Consider three distinct cases. First, the person who performs rituals purely out of family obligation, with no belief and no particular attachment to the practice itself. Second, the person who finds the rituals meaningful — comforting, identity-forming, aesthetically rich — while remaining agnostic or explicitly atheist about the underlying claims. Third, the person whose beliefs are vague and inconsistent but for whom practice feels essentially non-negotiable. All three exist in large numbers, and collapsing them together obscures what is actually happening.

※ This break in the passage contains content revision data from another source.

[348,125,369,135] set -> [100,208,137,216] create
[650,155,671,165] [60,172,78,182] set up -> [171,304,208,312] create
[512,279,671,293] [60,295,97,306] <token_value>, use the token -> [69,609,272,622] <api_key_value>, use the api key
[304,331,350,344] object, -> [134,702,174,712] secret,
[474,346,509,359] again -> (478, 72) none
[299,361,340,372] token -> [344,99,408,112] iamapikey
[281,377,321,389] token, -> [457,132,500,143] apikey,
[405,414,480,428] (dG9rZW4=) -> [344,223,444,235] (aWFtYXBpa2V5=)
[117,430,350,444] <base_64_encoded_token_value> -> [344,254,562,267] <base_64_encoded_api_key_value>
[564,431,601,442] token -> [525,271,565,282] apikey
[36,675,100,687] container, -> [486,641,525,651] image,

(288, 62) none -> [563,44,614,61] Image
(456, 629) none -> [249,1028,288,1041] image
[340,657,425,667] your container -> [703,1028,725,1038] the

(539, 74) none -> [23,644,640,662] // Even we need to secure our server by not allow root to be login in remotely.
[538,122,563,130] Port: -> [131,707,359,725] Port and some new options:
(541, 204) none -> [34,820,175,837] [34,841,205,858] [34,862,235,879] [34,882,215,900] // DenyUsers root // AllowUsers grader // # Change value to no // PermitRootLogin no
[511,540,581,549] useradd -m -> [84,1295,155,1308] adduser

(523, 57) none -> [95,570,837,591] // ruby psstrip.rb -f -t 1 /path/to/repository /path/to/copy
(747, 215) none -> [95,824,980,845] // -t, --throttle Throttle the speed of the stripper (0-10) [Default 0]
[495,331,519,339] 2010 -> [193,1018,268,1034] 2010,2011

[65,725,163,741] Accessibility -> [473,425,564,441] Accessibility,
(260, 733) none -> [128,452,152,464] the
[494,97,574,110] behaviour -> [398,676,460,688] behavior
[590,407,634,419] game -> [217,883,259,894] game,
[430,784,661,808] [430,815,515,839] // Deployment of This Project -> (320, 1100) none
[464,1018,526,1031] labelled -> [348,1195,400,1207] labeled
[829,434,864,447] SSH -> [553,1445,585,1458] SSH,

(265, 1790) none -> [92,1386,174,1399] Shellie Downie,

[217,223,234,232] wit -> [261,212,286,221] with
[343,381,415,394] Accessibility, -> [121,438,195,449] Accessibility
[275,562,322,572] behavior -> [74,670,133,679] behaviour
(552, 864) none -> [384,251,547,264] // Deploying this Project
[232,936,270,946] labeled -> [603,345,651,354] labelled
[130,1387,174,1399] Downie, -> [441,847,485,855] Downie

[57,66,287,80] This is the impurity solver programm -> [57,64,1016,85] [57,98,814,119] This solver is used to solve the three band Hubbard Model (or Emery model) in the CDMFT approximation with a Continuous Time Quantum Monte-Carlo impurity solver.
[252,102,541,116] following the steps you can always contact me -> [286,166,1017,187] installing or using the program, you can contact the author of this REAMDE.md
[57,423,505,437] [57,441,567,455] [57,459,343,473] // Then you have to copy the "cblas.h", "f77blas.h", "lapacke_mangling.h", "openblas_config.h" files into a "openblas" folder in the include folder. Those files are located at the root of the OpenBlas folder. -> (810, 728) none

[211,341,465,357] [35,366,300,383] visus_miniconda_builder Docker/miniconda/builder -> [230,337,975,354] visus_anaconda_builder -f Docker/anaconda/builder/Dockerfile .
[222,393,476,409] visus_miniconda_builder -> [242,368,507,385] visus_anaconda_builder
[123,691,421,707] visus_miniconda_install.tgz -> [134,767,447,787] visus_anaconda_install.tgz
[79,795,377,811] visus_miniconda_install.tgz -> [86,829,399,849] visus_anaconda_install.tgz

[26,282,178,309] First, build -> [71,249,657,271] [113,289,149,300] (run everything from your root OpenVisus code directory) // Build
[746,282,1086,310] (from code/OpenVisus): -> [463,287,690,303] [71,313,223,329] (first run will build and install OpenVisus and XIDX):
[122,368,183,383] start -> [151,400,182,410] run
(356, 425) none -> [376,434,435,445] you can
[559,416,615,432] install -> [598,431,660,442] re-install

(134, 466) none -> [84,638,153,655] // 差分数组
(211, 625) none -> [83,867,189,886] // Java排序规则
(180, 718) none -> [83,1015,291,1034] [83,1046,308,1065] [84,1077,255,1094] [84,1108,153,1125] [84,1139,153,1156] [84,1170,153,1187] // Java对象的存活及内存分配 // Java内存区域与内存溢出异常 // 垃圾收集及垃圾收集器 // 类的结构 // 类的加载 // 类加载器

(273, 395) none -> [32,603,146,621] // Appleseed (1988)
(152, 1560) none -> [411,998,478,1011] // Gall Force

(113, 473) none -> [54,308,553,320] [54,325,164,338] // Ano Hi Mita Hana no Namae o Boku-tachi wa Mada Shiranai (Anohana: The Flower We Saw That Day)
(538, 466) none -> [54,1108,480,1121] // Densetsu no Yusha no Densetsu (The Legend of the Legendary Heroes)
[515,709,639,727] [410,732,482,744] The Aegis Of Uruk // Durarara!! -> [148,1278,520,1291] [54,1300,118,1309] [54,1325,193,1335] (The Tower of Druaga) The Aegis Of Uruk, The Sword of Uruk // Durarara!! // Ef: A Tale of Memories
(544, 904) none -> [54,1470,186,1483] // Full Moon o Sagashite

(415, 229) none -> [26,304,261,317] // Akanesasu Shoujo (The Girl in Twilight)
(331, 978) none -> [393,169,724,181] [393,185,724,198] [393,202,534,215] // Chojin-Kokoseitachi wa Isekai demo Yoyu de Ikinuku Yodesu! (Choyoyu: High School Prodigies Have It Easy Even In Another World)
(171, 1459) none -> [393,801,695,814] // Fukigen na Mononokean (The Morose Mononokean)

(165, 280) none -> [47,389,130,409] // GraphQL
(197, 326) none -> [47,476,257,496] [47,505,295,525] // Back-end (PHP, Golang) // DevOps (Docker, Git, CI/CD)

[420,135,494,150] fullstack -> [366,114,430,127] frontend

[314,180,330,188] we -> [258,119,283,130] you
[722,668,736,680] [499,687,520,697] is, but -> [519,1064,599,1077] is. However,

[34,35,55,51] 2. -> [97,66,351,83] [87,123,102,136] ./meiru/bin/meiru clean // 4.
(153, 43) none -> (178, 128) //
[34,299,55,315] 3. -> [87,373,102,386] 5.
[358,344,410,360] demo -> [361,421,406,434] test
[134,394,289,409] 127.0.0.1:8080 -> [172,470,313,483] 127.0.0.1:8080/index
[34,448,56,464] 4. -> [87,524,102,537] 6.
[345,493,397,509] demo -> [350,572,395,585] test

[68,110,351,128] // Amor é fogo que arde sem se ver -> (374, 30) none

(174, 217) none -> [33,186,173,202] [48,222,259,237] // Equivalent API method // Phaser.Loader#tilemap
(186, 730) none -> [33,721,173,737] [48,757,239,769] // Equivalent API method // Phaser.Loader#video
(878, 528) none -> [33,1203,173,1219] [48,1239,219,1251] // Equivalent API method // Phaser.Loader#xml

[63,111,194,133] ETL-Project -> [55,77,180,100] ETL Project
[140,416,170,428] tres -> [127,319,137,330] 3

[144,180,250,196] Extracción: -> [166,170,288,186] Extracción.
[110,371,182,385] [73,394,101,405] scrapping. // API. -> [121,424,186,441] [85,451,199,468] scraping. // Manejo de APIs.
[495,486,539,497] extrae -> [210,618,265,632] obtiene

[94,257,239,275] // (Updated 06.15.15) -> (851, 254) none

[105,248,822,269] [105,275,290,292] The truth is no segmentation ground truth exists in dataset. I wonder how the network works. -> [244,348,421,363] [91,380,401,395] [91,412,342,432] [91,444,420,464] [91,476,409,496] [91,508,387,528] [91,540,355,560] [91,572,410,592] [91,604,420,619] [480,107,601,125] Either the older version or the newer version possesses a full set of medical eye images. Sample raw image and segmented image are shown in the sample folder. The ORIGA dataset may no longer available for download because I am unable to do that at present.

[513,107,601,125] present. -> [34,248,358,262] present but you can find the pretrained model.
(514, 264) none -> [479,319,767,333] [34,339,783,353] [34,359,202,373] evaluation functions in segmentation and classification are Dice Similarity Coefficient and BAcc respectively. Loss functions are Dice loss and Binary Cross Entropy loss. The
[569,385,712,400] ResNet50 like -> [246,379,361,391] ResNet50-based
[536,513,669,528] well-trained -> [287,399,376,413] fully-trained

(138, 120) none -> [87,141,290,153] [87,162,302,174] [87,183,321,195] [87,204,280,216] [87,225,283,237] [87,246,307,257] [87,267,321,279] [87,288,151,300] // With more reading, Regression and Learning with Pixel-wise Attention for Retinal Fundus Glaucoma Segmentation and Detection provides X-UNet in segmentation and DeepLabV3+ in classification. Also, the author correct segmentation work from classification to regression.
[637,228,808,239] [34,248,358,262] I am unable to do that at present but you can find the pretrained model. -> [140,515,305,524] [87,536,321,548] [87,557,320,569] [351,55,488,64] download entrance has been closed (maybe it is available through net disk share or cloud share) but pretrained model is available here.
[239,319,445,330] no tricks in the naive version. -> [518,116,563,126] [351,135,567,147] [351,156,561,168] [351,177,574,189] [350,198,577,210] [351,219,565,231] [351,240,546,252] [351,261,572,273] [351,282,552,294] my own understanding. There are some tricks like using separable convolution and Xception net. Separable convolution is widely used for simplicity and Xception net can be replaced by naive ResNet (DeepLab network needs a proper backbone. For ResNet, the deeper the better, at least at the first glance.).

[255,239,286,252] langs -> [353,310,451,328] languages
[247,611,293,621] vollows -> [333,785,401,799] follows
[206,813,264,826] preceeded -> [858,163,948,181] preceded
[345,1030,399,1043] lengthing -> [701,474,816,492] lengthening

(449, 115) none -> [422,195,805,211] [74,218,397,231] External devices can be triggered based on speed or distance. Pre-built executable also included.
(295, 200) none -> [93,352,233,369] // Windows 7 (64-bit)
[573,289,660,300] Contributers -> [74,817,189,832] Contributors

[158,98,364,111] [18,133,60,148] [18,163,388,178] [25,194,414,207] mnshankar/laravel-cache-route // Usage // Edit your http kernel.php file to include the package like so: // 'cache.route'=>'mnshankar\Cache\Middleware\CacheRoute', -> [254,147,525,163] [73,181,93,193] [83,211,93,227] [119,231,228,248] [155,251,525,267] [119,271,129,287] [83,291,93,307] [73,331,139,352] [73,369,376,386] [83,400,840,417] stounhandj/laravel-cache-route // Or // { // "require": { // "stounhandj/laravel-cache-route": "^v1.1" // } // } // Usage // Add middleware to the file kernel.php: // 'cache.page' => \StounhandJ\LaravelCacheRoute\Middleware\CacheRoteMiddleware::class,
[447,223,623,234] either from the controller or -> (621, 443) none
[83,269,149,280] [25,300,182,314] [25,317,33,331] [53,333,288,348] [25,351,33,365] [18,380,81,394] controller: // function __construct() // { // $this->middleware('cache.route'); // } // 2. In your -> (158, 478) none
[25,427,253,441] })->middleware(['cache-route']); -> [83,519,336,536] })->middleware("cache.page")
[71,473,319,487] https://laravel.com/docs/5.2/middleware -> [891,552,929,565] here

The second case is philosophically interesting because it challenges the common atheist assumption that once supernatural belief is abandoned, religious practice becomes incoherent or dishonest. Some atheists do continue religious practice, particularly in traditions that permit or encourage orthopraxy (right action) over orthodoxy (right belief). Whether this is defensible depends partly on what one thinks rituals mean and who gets to decide. A ritual that a community understands as a declaration of belief is different from one that a community understands as an act of solidarity or remembrance, even if the words spoken are the same.

What this demands of secular analysis

If religion is not primarily a set of propositions to be evaluated for truth value, then the standard atheist critique — these claims are unsupported, therefore religion is irrational — captures only part of the phenomenon. It may be the most important part, particularly where religious institutions make empirical claims or exercise political power. The truth of theological propositions matters enormously in those contexts.

But a complete account of religion has to explain why practice persists among people who no longer hold the beliefs, why children raised in secular households sometimes independently adopt ritual behaviors, and why explicitly atheist movements have repeatedly found themselves constructing ceremonies, symbols, and communities that parallel the structures they left. The persistence is not evidence for the truth of religious claims. It is evidence that those claims were never the whole story.

Understanding the non-credal dimensions of religion is not a concession to it. It is a precondition for analyzing it accurately — and for thinking clearly about what, if anything, secular life needs to address in their place.